For his new bestselling book Range: Why Generalists Triumph in a Specialized World, David Epstein studied and intriguingly profiles the world’s most-successful athletic competitors, artistic creators, designers and innovators, forecasters, and scientists. He finds that in most fields—particularly complex and changing ones—generalists, not specialists, are best-positioned to perform well.

Epstein did not study and does not profile any philanthropists or what could be called “philanthropy professionals” in Range. The larger, established foundations in America are commonly staffed or advised by well-credentialed specialists in one area or another. One wonders whether they, their giving, or the giving they recommend might also benefit from some more generalist “range.”

“I dove into work showing that highly credentialed experts can become so narrow-minded that they actually get worse with experience, even while becoming more confident—a dangerous combination,” Epstein writes. Cognitive psychologists with whom he spoke, moreover, led him “to an enormous and too often ignored body of work demonstrating that learning itself is best done slowly to accumulate lasting knowledge, even when that means performing poorly on tests of immediate progress. That is, the most effective learning looks inefficient; it looks like falling behind.”

Epstein previously researched and wrote the The Sports Gene: Inside the Science of Extraordinary Athletic Performance, another bestseller, and was a science and investigative reporter at ProPublica and a senior writer at Sports Illustrated.

“The challenge we all face is how to maintain the benefits of breadth, diverse experience, interdisciplinary thinking, and delayed concentration in a world that increasingly incentivizes, even demands, hyperspecialization,” according to Epstein in Range. The philanthropic word includes these incentives and demands, as well.

“While it is undoubtedly true that there are areas that require individuals with … precocity and clarity of purpose,” he continues, “as complexity increases—as technology spins the world into vaster webs of interconnected systems in which each individual only sees a small part—we also need more … people who start broad and embrace diverse experiences and perspectives while they progress.

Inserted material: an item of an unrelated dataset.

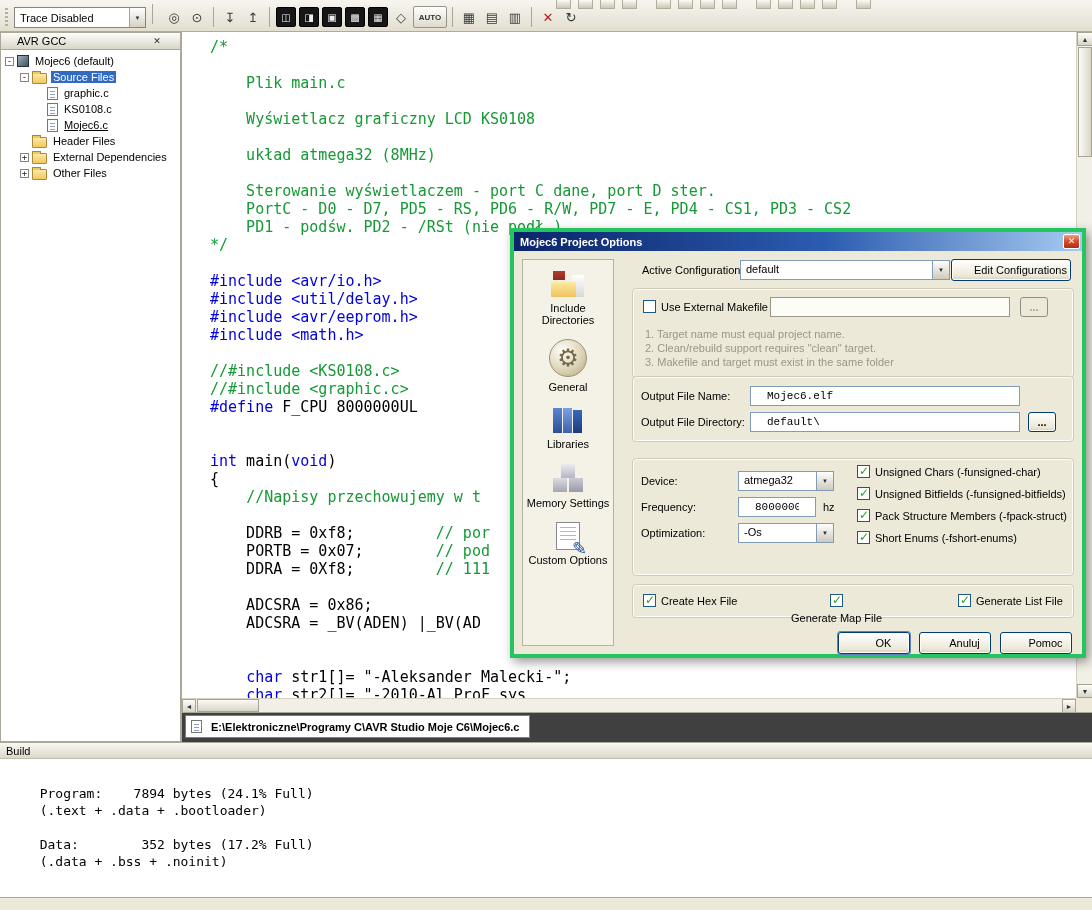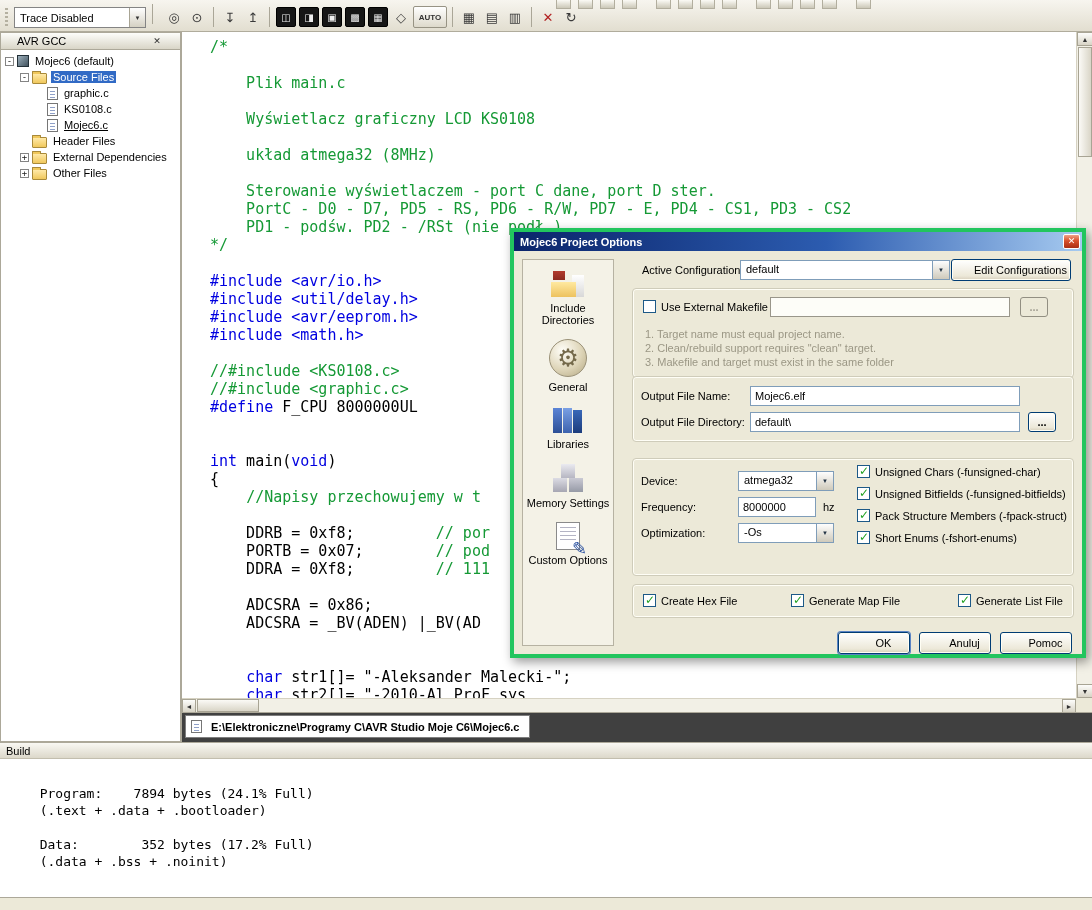"Mojec6.elf" .field { font-family: Liberation Sans, sans-serif -> Liberation Mono, monospace; padding: 2px 4px -> 2px 16px }
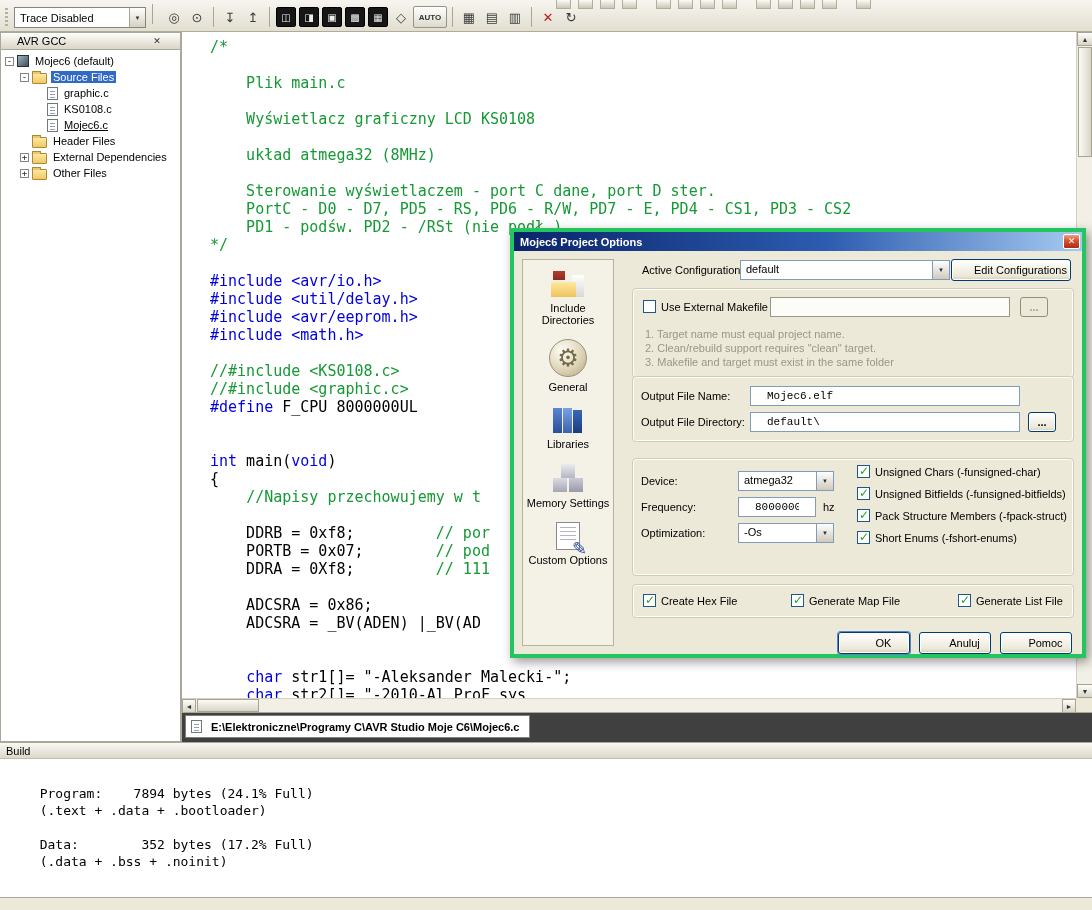"Generate Map File" label.cbrow { flex-direction: none -> column }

People with range.”

A long and wide view

There is already some evidence that knowledge development can rely too much on the exciting “new,” and this is certainly a risk borne in and by much of philanthropy. Givers should avoid reflexively, and perhaps pridefully, giving in to presentism and be more cognizant of the past.

Epstein’s Range makes a good case that there can also be too much reliance on overspecialized, specific expertise. If he’s right, givers should respect both:

  1. history and the wisdom of our predecessors who lived in it, yes—including, in the case of a legacy foundation, its original donor or donors—and, …
  2. in so doing, those who have a long and wide view of that history and the current circumstances it’s helped create.

Otherwise, too much of importance is being missed.

This would all apply to all givers, of course. For policy-oriented grantmakers in particular, it would apply to those of whatever ideological bent. In 1999, the program-staff leadership at the conservative Bradley Foundation, where I worked, prepared an internal document for its board to catalogue what it believed were the characteristics of its grantmaking, which was getting a lot of attention for its successes in the areas of school choice and welfare reform.

A program staff, according to the document, should comprise

individuals of a particular sort: liberally educated enough to understand the full sweep of cultural, philosophical, political, and legal issues that we come up against in our operations; politically savvy enough to understand which ideas may have resonance with the man in the street, and which are merely academic pipe-dreams; intellectually non-doctrinaire and flexible enough to forge and sustain coalitions with unorthodox allies; articulate enough to convey the purposes of our grant making to Board members and the public alike, with due regard for the legal limits of non-profit activity.

Well, that’s people with range, as Epstein might say.

“Such individuals are not easy to find, in part because these abilities are as much qualities of character as transmissible academic or philanthropic skills,” the old Bradley document notes.

Other foundations, of course, have dramatically different sorts of staff. Because they are typically organized into narrowly focused program categories (at-risk youth, low-income elderly, violence prevention), the staff they hire are likewise narrowly focused specialists in the management and evaluation of the program areas they oversee. Our liberal admirers point to these dramatically different staffing patterns as part of the reason for liberal failures and conservative success, condemning liberal foundations for micro-managing grantees whom they treat as “disobedient children,” while praising conservative foundations for permitting grantees to develop and pursue their own agendas within the context of a broader intellectual vision.

Liberally educated generalists with range, rather than narrowly focused specialists with technical expertise and sometimes-overbearing confidence, it seems both the document and Epstein say. Inside Philanthropy recently republished a piece by its founding editor David Callahan, author of The Givers: Wealth, Power and Philanthropy in a New Gilded Age, comparing conservative and liberal philanthropy again and passionately taking liberal grantmakers to task for their narrow technocratic vision.

Epstein wasn’t citable by the generalist Bradley staff’s document at the time, but if its analysis were generally right, it still could be and probably is the case now. For any interested givers seeking effectiveness, of any worldview, at least worth an informal pilot project with a control group or something like that, no?